Each line of the material below with the word "none" is to be reported.

START Data extracts

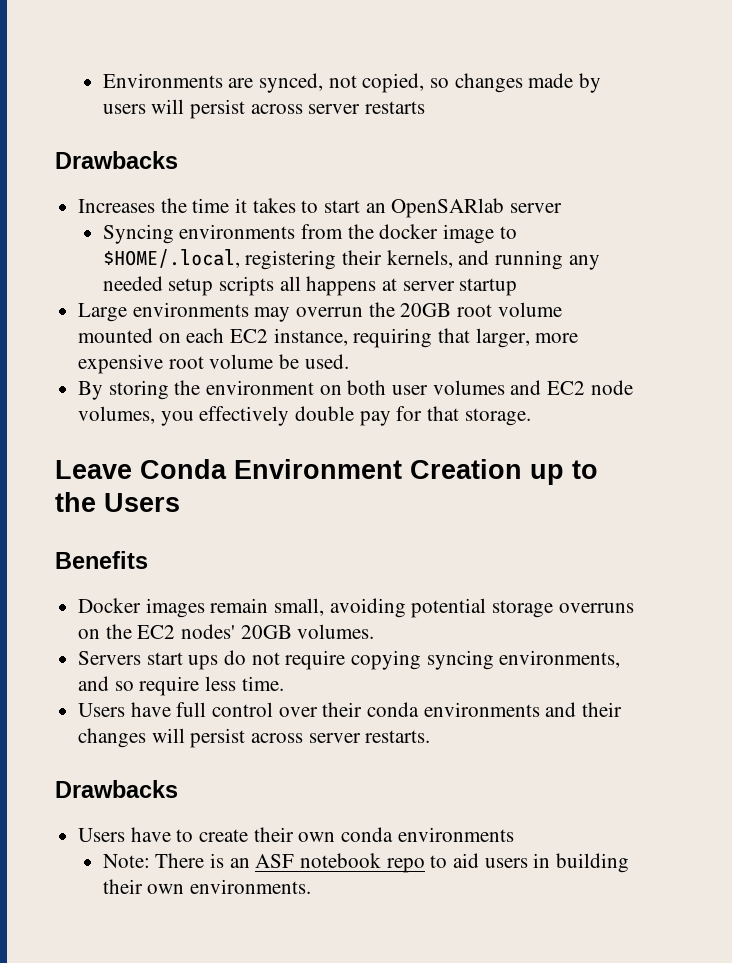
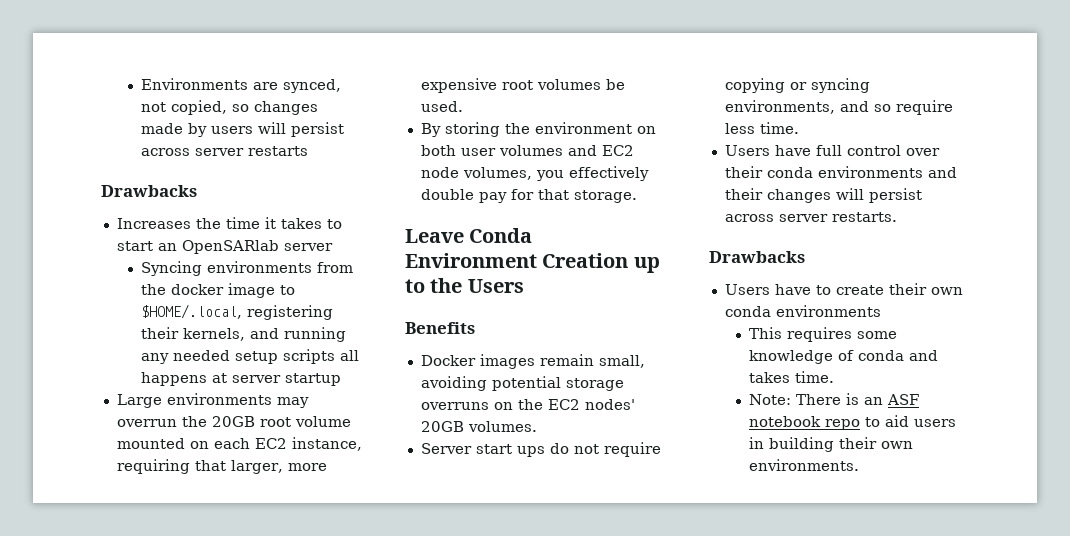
[209,354,274,369] volume -> [536,79,601,90] volumes
[78,651,142,665] Servers -> [420,443,472,454] Server
(422, 660) none -> [789,82,807,90] or
(514, 834) none -> [748,327,897,342] [748,350,938,364] [748,371,834,383] // This requires some knowledge of conda and takes time.

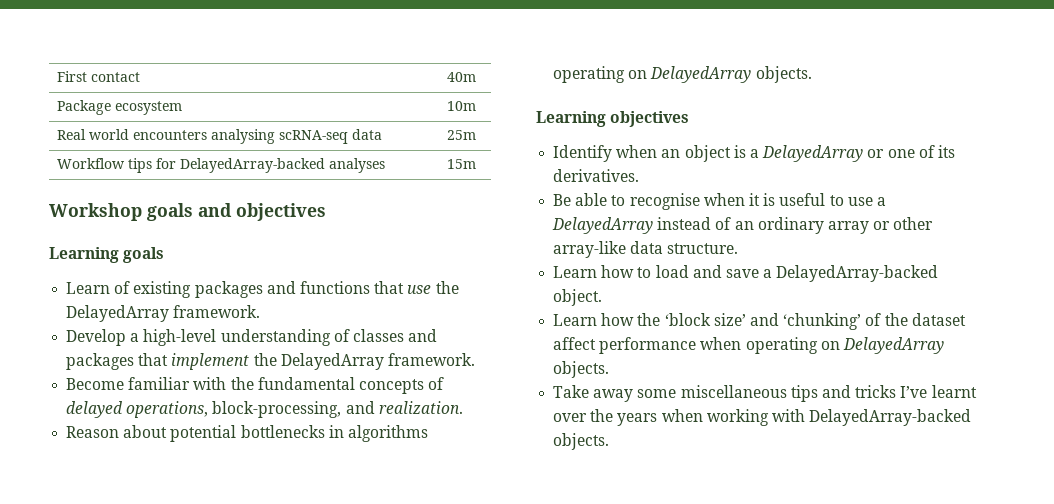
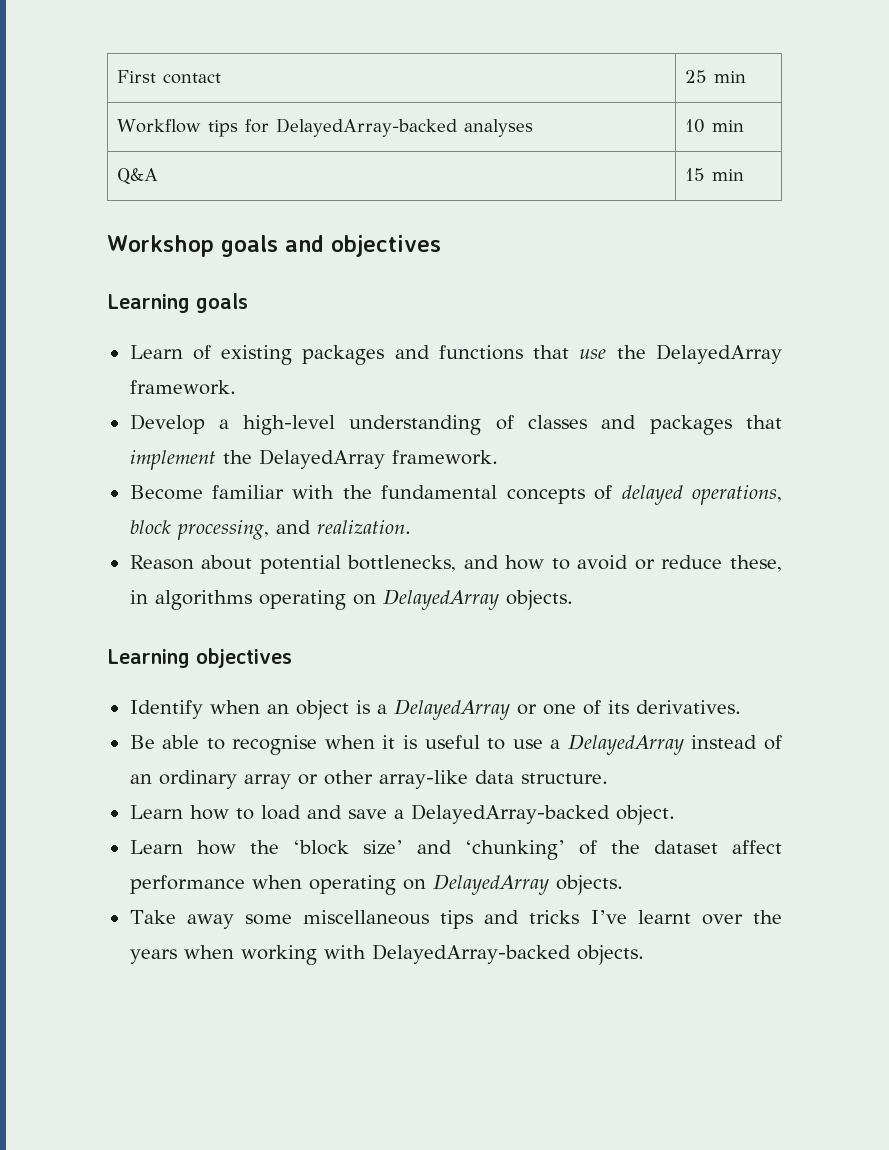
[446,72,476,82] [56,100,182,115] [446,101,476,111] [56,129,382,144] [446,130,476,140] 40m // Package ecosystem | 10m // Real world encounters analysing scRNA-seq data | 25m -> [684,70,746,83] 25 min
[446,159,476,169] 15m -> [684,119,744,133] [116,168,158,185] [684,168,744,181] 10 min // Q&A | 15 min
[212,401,342,418] block-processing, -> [129,520,269,540] block processing,
[240,425,325,438] bottlenecks -> [347,555,782,572] bottlenecks, and how to avoid or reduce these,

END Data extracts

• Response for this exercise:
(422, 660) none -> [789,82,807,90] or
(514, 834) none -> [748,327,897,342] [748,350,938,364] [748,371,834,383] // This requires some knowledge of conda and takes time.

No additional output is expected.